Exploring the intersection of machine learning and music composition.

Playing With Suno and the Question of Coherent AI Art

Around April 2024, I started playing around with the AI tool Suno. Suno is a startup working on AI-generated music, which is cool from a technological perspective—but it’s also an interesting ethical conundrum. It forces questions like:

I want to get into those topics more in other places and other articles. For now, suffice it to say: I like experimenting with it. I like listening to the music it generates for me. And I’ve definitely lost a lot of time just listening to my own generations.

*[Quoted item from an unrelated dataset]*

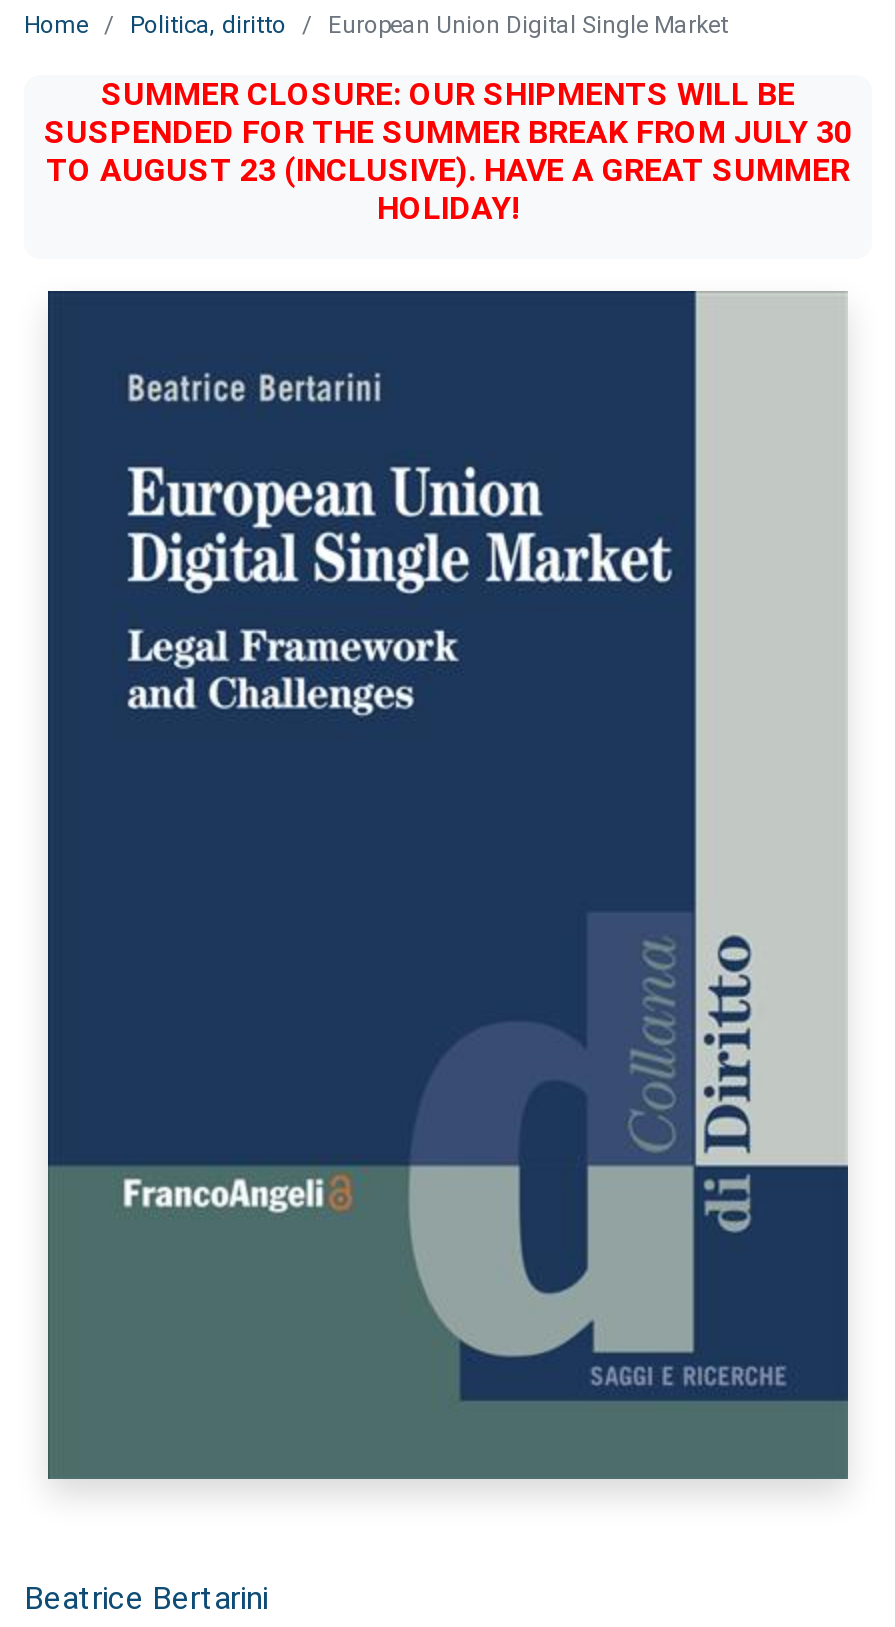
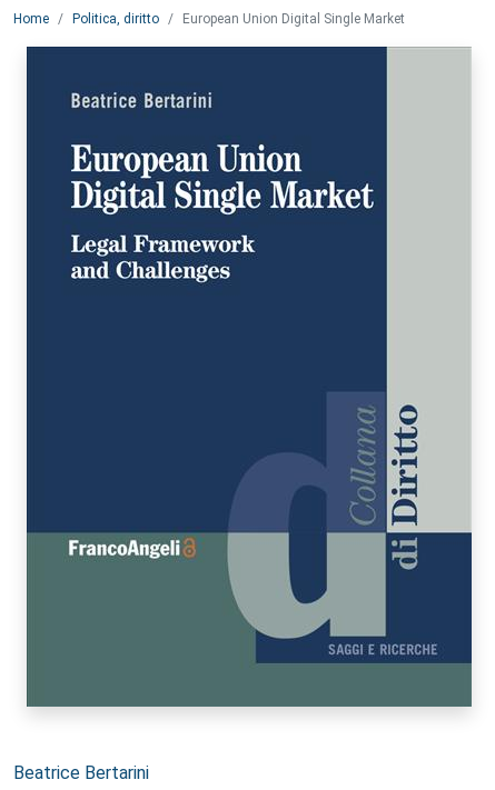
[44,75,852,227] SUMMER CLOSURE: OUR SHIPMENTS WILL BE | SUSPENDED FOR THE SUMMER BREAK FROM JULY 30 | TO AUGUST 23 (INCLUSIVE). HAVE A GREAT SUMMER | HOLIDAY! -> none

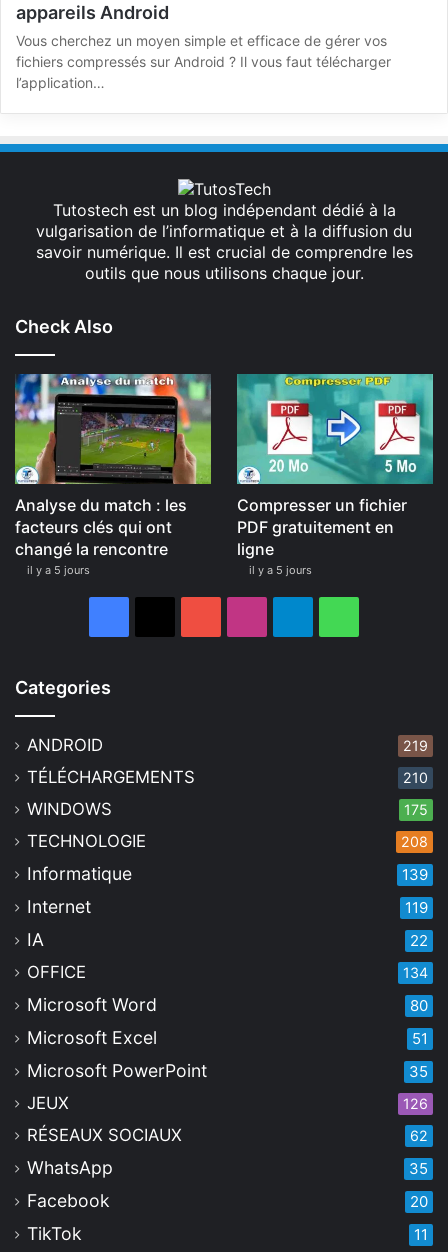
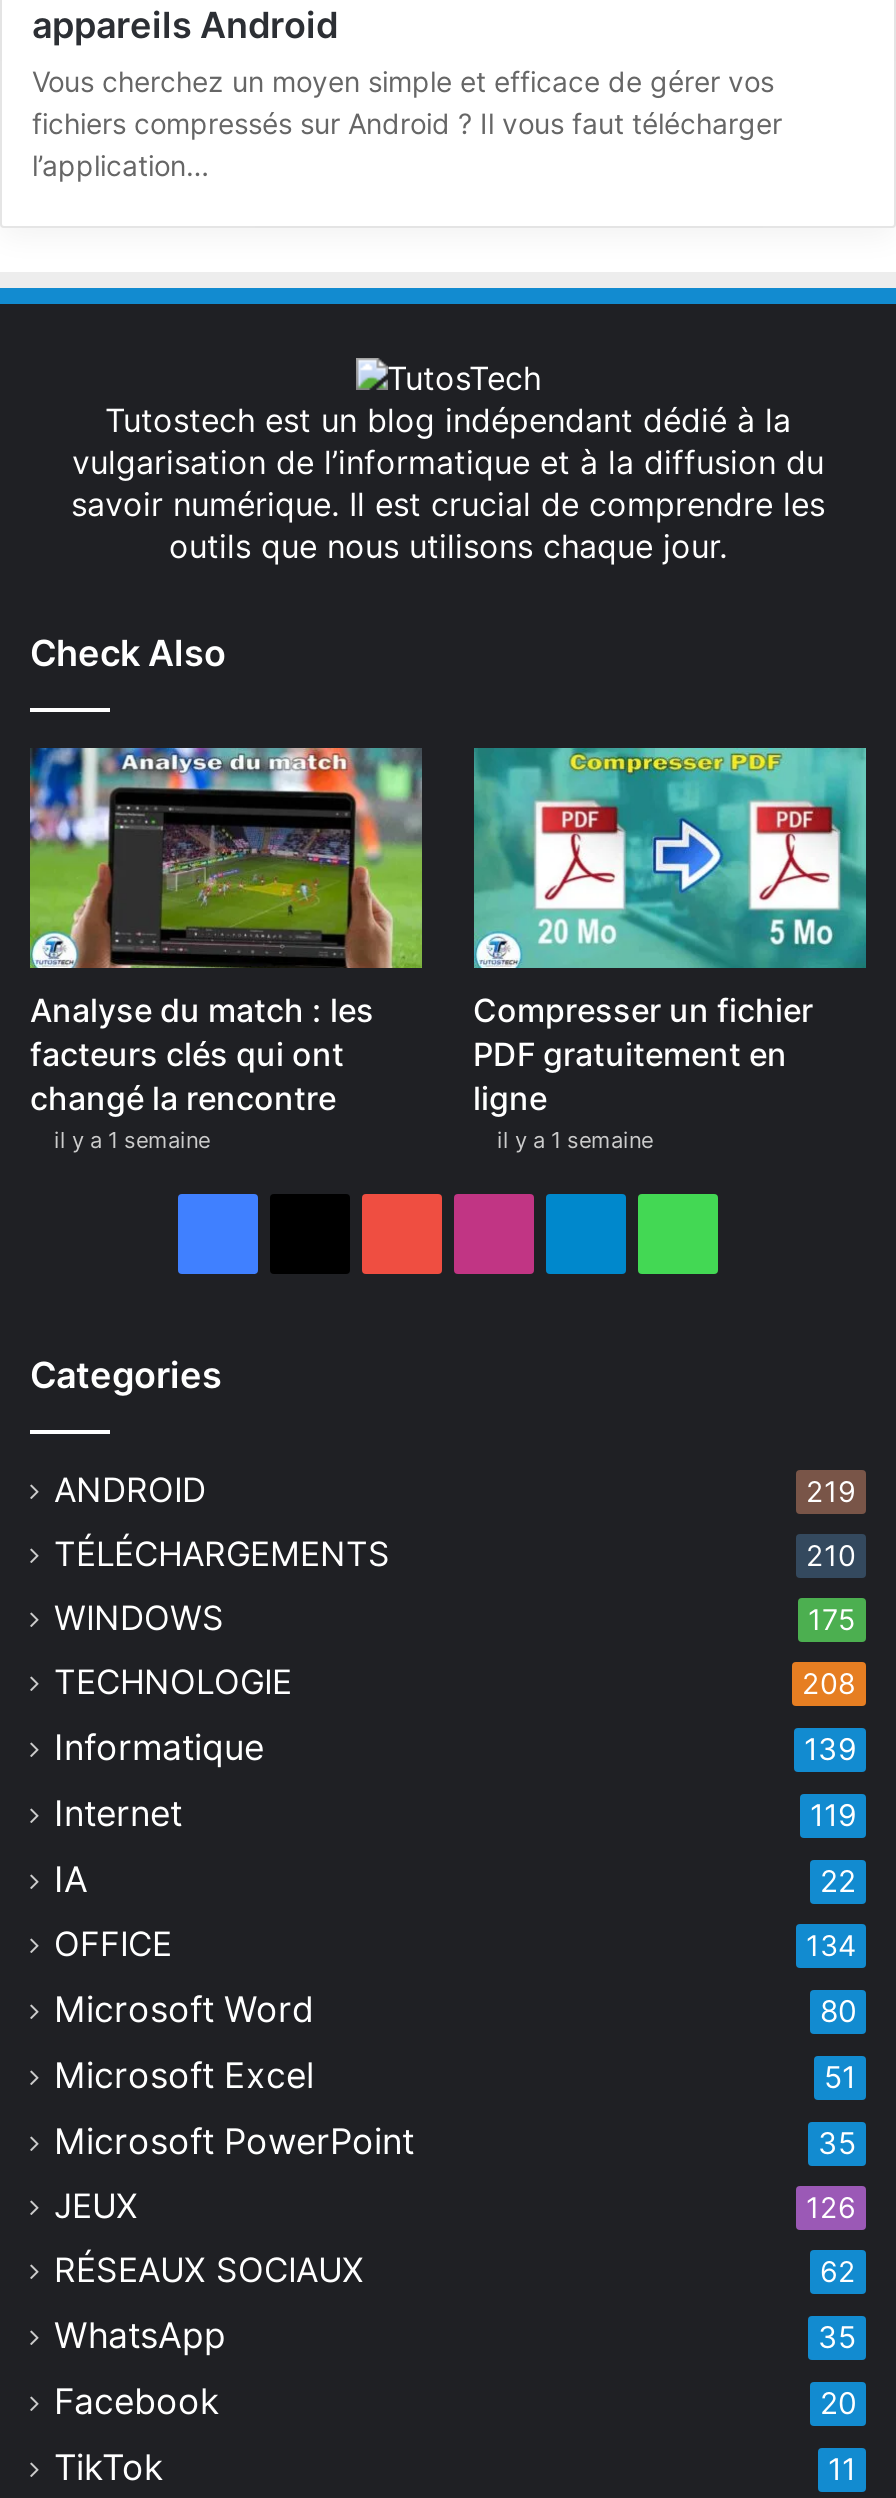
[27,564,90,578] il y a 5 jours -> [54,1127,210,1155] il y a 1 semaine
[248,564,312,578] il y a 5 jours -> [497,1127,653,1155] il y a 1 semaine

What I’m Actually Interested In

There are two things I’m specifically interested in. The first isn’t even about whether the music it generates is good.

It’s about whether AIs that write lyrics can maintain theme and consistency over a long period.

Basically: given some amount of context—and maybe different strategies around how that context is set up—can an AI write something with callbacks, something that is interconnected and interrelated as a single long piece of art?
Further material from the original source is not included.